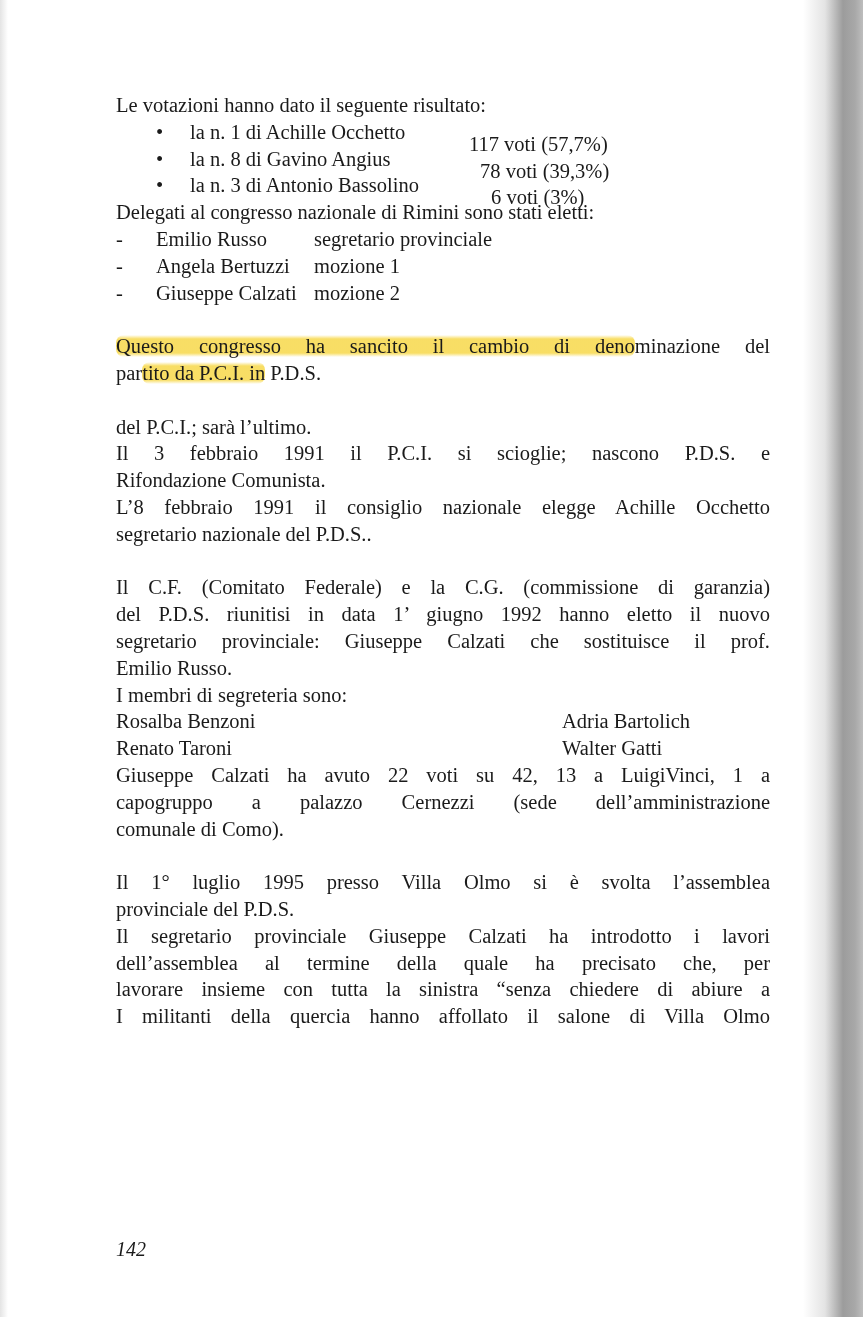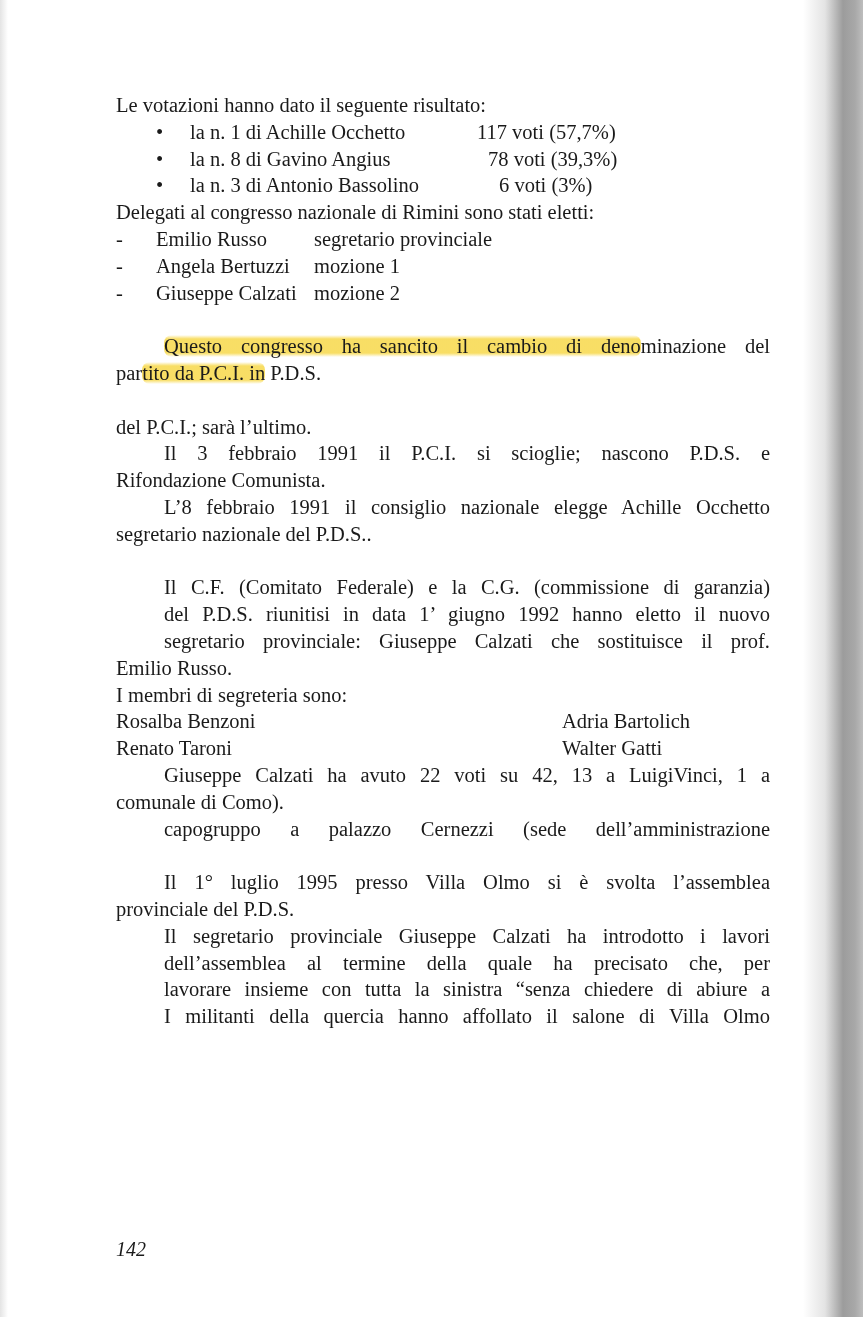--- a/index.html
+++ b/index.html
@@ -27,7 +27,7 @@
   .bullet-row { position: relative; height: 26.8px; white-space: nowrap; }
   .bullet-dot { position: absolute; left: 40px; top: 0; }
   .bullet-text { position: absolute; left: 74px; top: 0; }
-  .bullet-votes { position: absolute; top: 0; margin-left: 8px; }
+  .bullet-votes { position: absolute; top: 12px; }
   .dash-row { position: relative; height: 26.8px; white-space: nowrap; }
   .dash { position: absolute; left: 0; }
   .dash-name { position: absolute; left: 40px; }

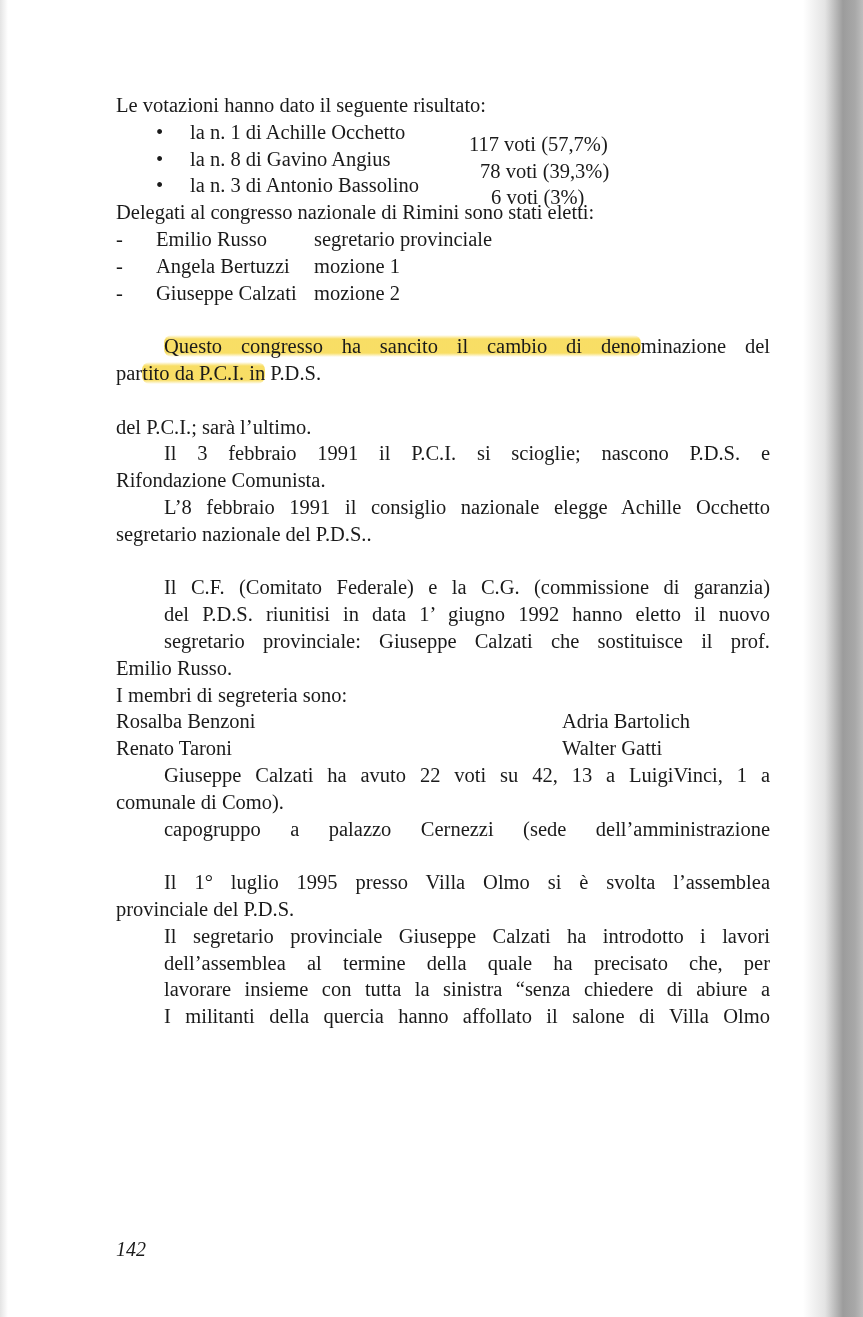--- a/index.html
+++ b/index.html
@@ -23,7 +23,7 @@
     font-size: 20.5px; line-height: 26.8px;
   }
   .line { white-space: nowrap; height: 26.8px; font-family: Liberation Serif, serif; }
-  .just { text-align: justify; text-align-last: justify; white-space: normal; margin-left: 48px; }
+  .just { text-align: justify; text-align-last: justify; white-space: normal; }
   .bullet-row { position: relative; height: 26.8px; white-space: nowrap; }
   .bullet-dot { position: absolute; left: 40px; top: 0; }
   .bullet-text { position: absolute; left: 74px; top: 0; }

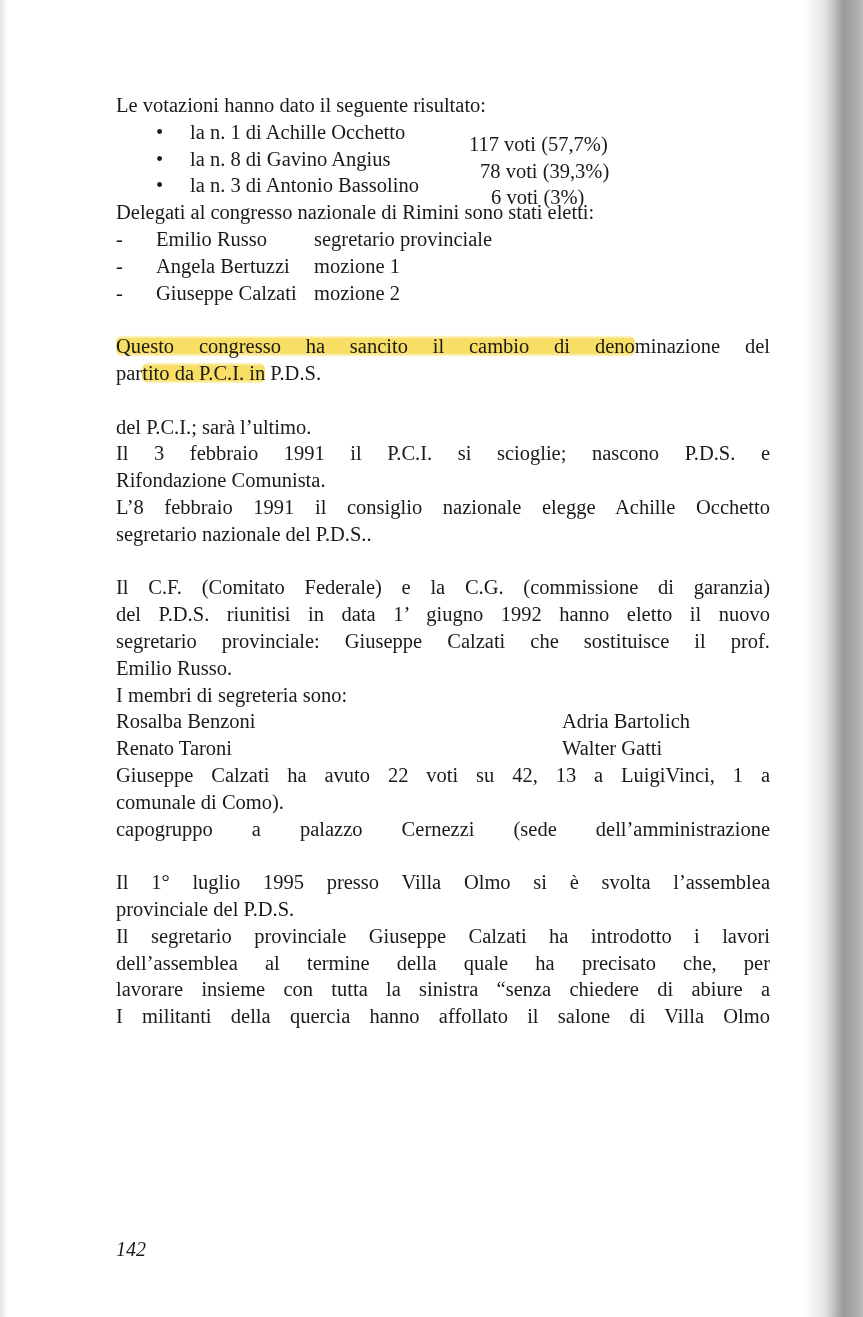--- a/index.html
+++ b/index.html
@@ -118,8 +118,8 @@
     <span class="c2">Walter Gatti</span>
   </div>
   <div class="line just">Giuseppe Calzati ha avuto 22 voti su 42, 13 a LuigiVinci, 1 a</div>
+  <div class="line just">capogruppo a palazzo Cernezzi (sede dell’amministrazione</div>
   <div class="line">comunale di Como).</div>
-  <div class="line just">capogruppo a palazzo Cernezzi (sede dell’amministrazione</div>
 
   <div class="gap"></div>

◇ ◇ ◇ ◇ ◇

▶ Aim of the task:
Reproduce the entries above word for word. Pictures stay out.

▶ Output for this exercise:
--- a/index.html
+++ b/index.html
@@ -27,7 +27,7 @@
   .bullet-row { position: relative; height: 26.8px; white-space: nowrap; }
   .bullet-dot { position: absolute; left: 40px; top: 0; }
   .bullet-text { position: absolute; left: 74px; top: 0; }
-  .bullet-votes { position: absolute; top: 0; margin-left: 8px; }
+  .bullet-votes { position: absolute; top: 12px; }
   .dash-row { position: relative; height: 26.8px; white-space: nowrap; }
   .dash { position: absolute; left: 0; }
   .dash-name { position: absolute; left: 40px; }

--- a/index.html
+++ b/index.html
@@ -23,7 +23,7 @@
     font-size: 20.5px; line-height: 26.8px;
   }
   .line { white-space: nowrap; height: 26.8px; font-family: Liberation Serif, serif; }
-  .just { text-align: justify; text-align-last: justify; white-space: normal; margin-left: 48px; }
+  .just { text-align: justify; text-align-last: justify; white-space: normal; }
   .bullet-row { position: relative; height: 26.8px; white-space: nowrap; }
   .bullet-dot { position: absolute; left: 40px; top: 0; }
   .bullet-text { position: absolute; left: 74px; top: 0; }

--- a/index.html
+++ b/index.html
@@ -118,8 +118,8 @@
     <span class="c2">Walter Gatti</span>
   </div>
   <div class="line just">Giuseppe Calzati ha avuto 22 voti su 42, 13 a LuigiVinci, 1 a</div>
+  <div class="line just">capogruppo a palazzo Cernezzi (sede dell’amministrazione</div>
   <div class="line">comunale di Como).</div>
-  <div class="line just">capogruppo a palazzo Cernezzi (sede dell’amministrazione</div>
 
   <div class="gap"></div>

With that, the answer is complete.